Выбежала Маруся на заводской стадион и только видела: метнулись вдалеке гусищи-лебедищи и пропали за кладбищенским лесом. Тут она догадалась, что это они унесли Саньку: уж слишком низко летели гусищи-лебедищи, слишком громко кряхтели да охали.
Бросилась девочка догонять их. Бежала, бежала, увидела – стоит печь.
— Ну-ка, печка, скажи-ка мне быстро, куда гусищи-лебедищи полетели?
Печка ей отвечает:
— А ты съешь моего ржаного пирожка – тогда скажу.
— Иди отсюда, вообще надоела! Стану я твой кислый засохший пирог есть; запор еще случится!
Печке и сказать-то нечего. А Маруся и без печки поняла, в какую сторону бежать: тянется через лес дорожка из гусищиных-лебедищиных какушек-брякушек – тяжело им Саньку нести…
Бежит Маруся дальше – стоит яблоня.
— Яблоня, ну-ка быстро мне говори, куда гусищи-лебедищи полетели?
— А ты поешь моего лесного яблочка – тогда скажу!
— Иди отсюда в другую комнату, вообще надоела! Стану я грызть твои кислющие недозрелки; пронесет еще по дороге!
Яблоне на это и ответить-то нечего. А Маруся дальше побежала по гусищиным-лебедищиным какушным-брякушным следам. Смотрит – течет молочная река в кисельных берегах.
— Молочная река, кисельные берега, ну-ка быстро мне прожурчи, куда гусищи-лебедищи полетели?
— А ты поешь моего простого киселька с молочком, тогда скажу.
— А я тебя убу за это; пойду найду, чем бы тебя убить! Твое молочко уже, наверное, в простоквашу превратилось, а с твоего киселька будет попа веселька!
Речка и убежала со стыда в другую сторону…

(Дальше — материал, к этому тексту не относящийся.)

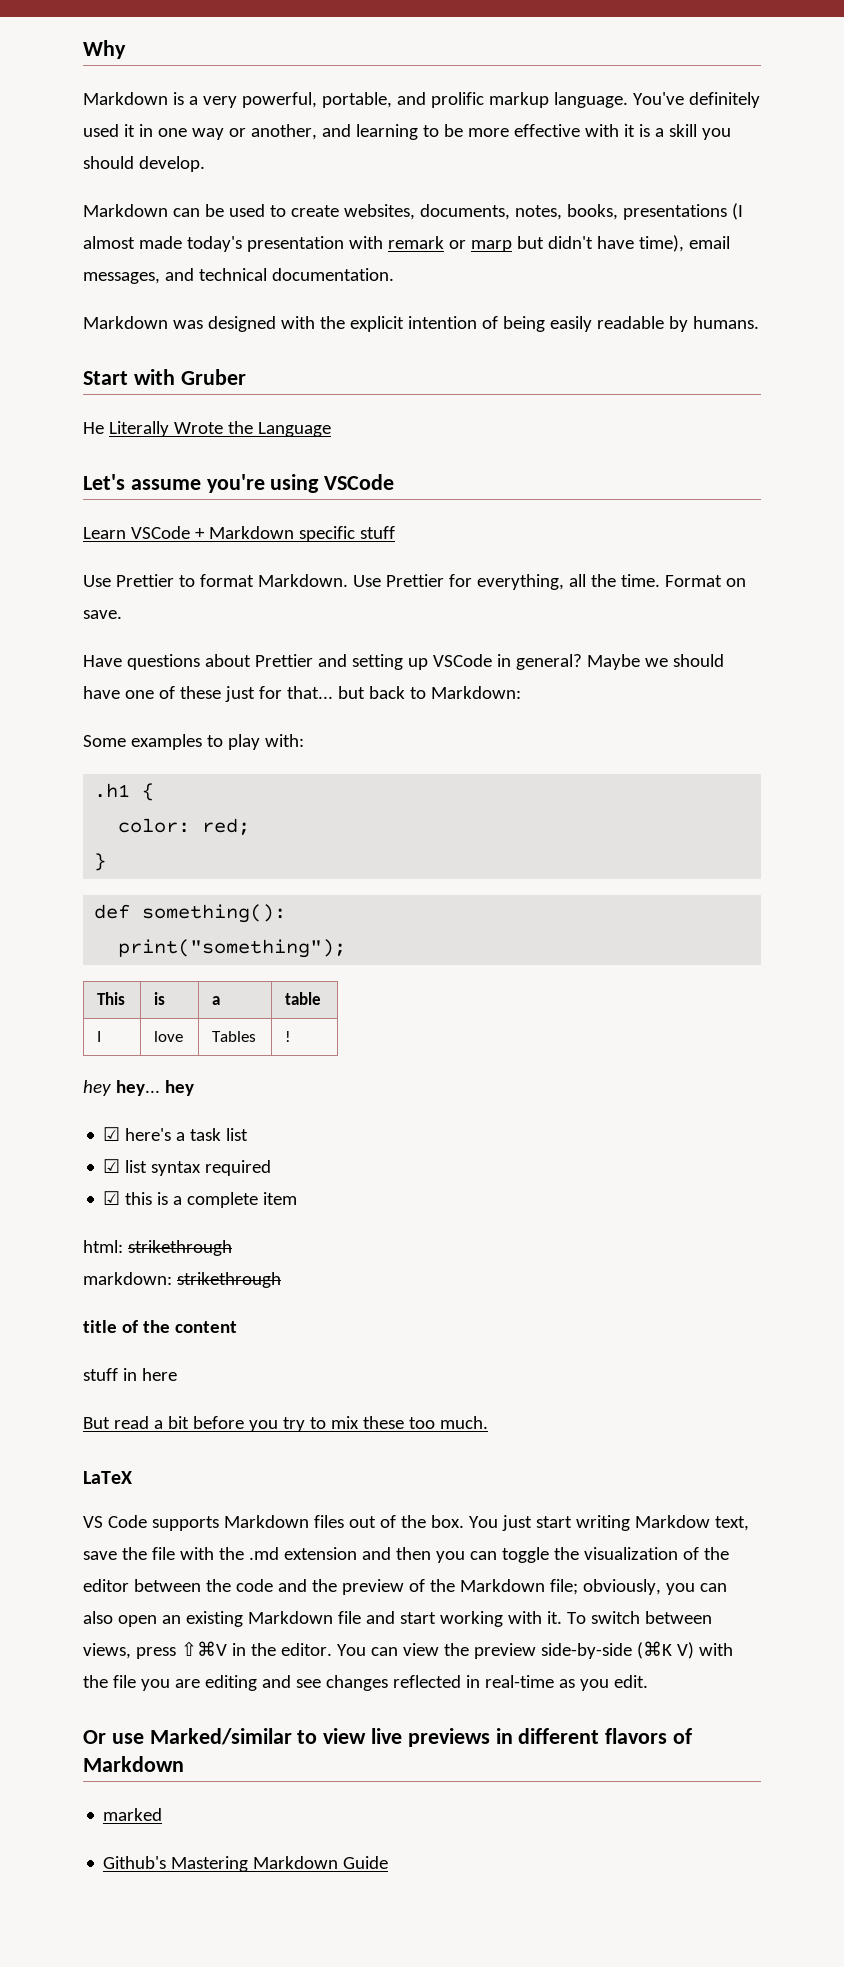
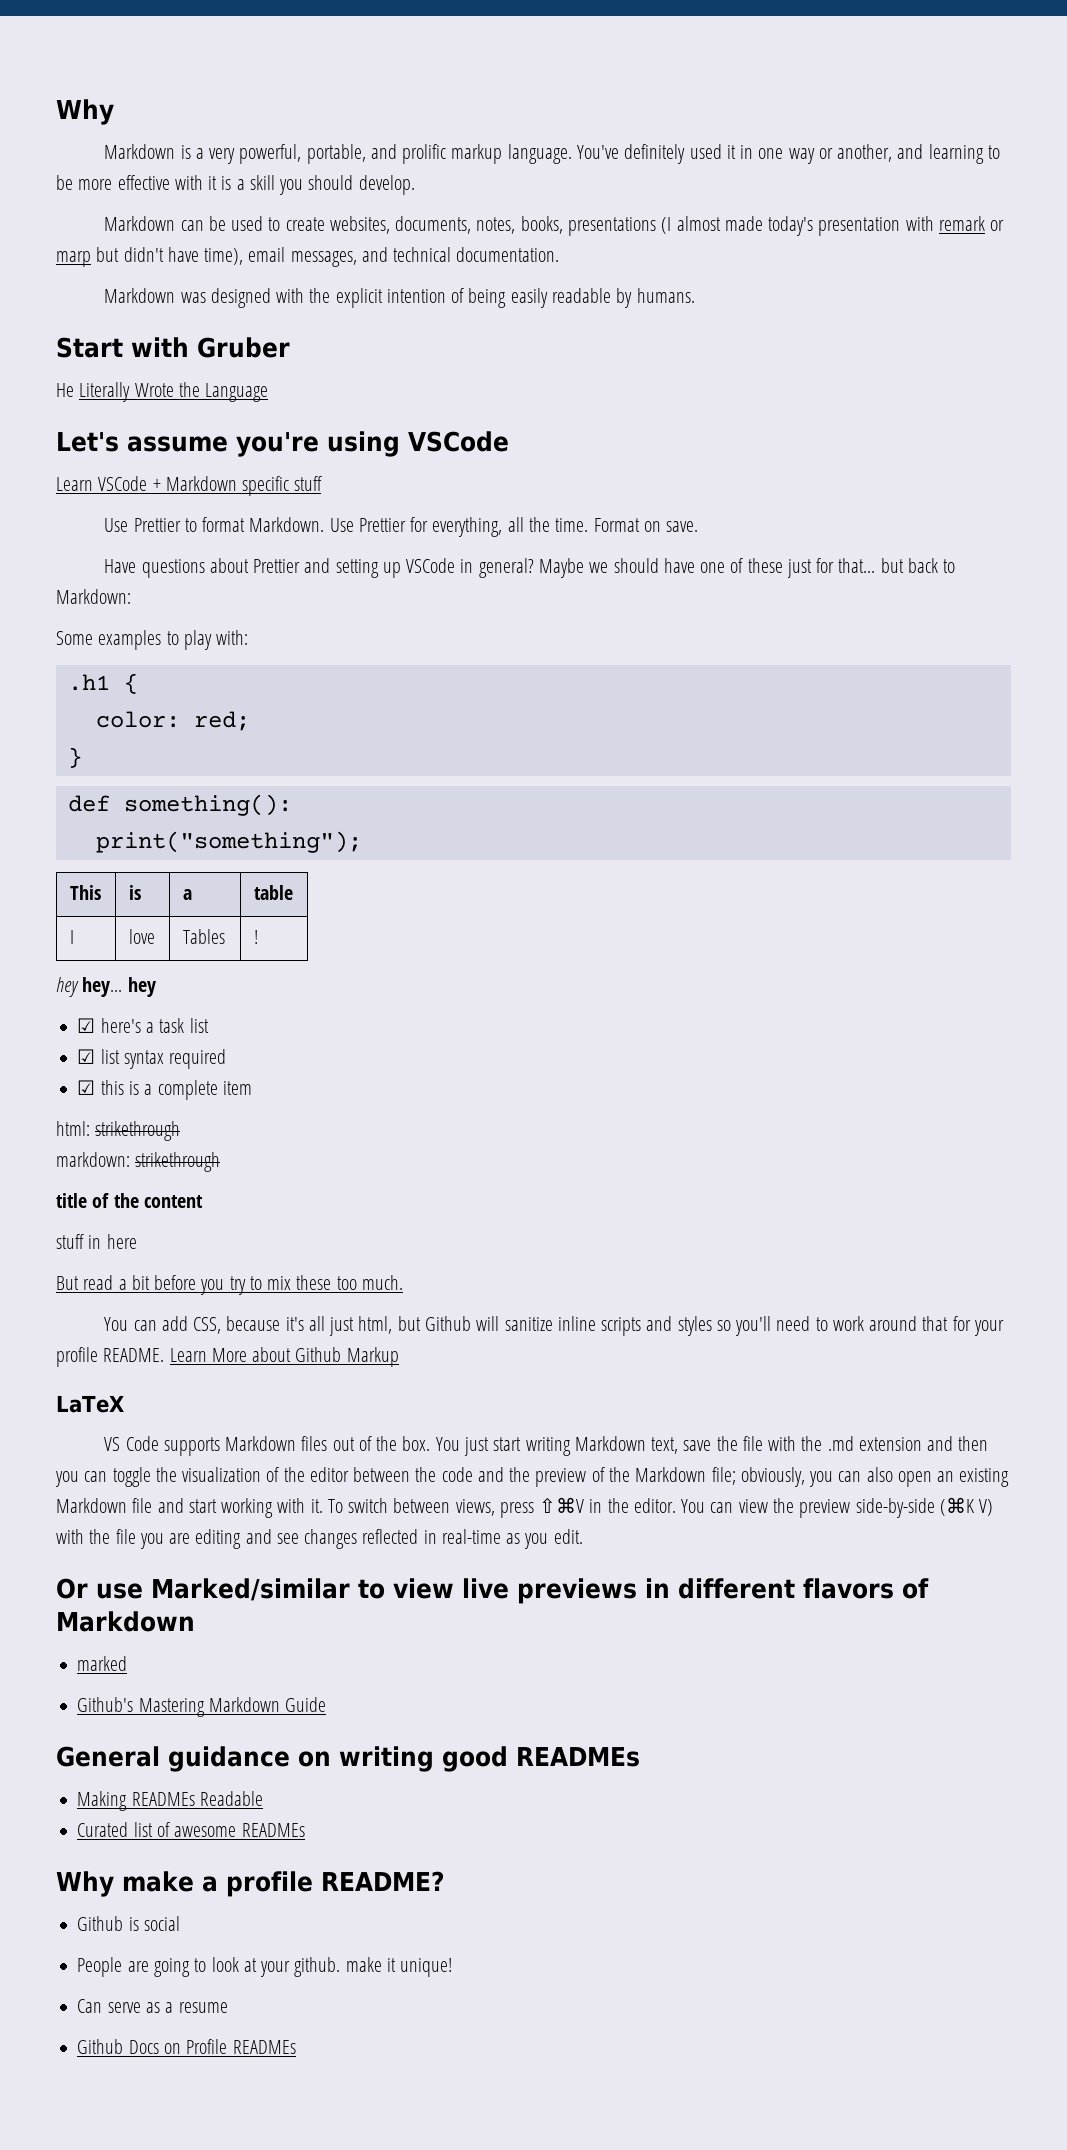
(488, 1422) none -> [104,1316,1004,1336] [56,1347,399,1367] // You can add CSS, because it's all just html, but Github will sanitize inline scripts and styles so you'll need to work around that for your profile README. Learn More about Github Markup
[634,1515,710,1528] Markdow -> [574,1436,646,1451] Markdown
(389, 1862) none -> [56,1746,640,1772] [77,1791,263,1811] [77,1822,305,1837] [56,1871,445,1897] [77,1916,180,1931] [77,1957,453,1977] [77,1999,228,2013] [77,2039,296,2054] // General guidance on writing good READMEs // Making READMEs Readable // Curated list of awesome READMEs // Why make a profile README? // Github is social // People are going to look at your github. make it unique! // Can serve as a resume // Github Docs on Profile READMEs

Долго Маруся бегала по полям, по лесам. День клонится к вечеру, делать нечего – надо идти домой. Вдруг видит Маруся – стоит избушка на курьей ножке, об одном окошке, кругом себя поворачивается.
В избушке старая баба-яга прядет кудель. А на лавочке сидит Санька, играет серебряными ложечками.
Маруся вошла в избушку:
— Ну, здравствуй, баба-яга!
— Здравствуй, девица! Зачем на глаза явилась?
— Вон отсюда! Я тебя убу сейчас! Пойду найду, чем бы тебя убить! Я по мхам, по болотам ходила, платье измочила, пришла погреться; а ты иди отсюда в другую комнату, вообще надоела!!!
Баба-яга со страха веретено бросила, выскочила из избушки. А из-под печки выбегает мышка и говорит Марусе:
— Девица, девица, дай мне кашки, я тебе добренькое скажу!
Маруся швырнула в мышку чугунок каши, мышка едва увернулась, шмыгнула обратно за печку и пищит оттуда:
— А баба-яга пошла баню топить; она тебя вымоет-выпарит, в печь посадит, зажарит и съест, сама на твоих костях покатается!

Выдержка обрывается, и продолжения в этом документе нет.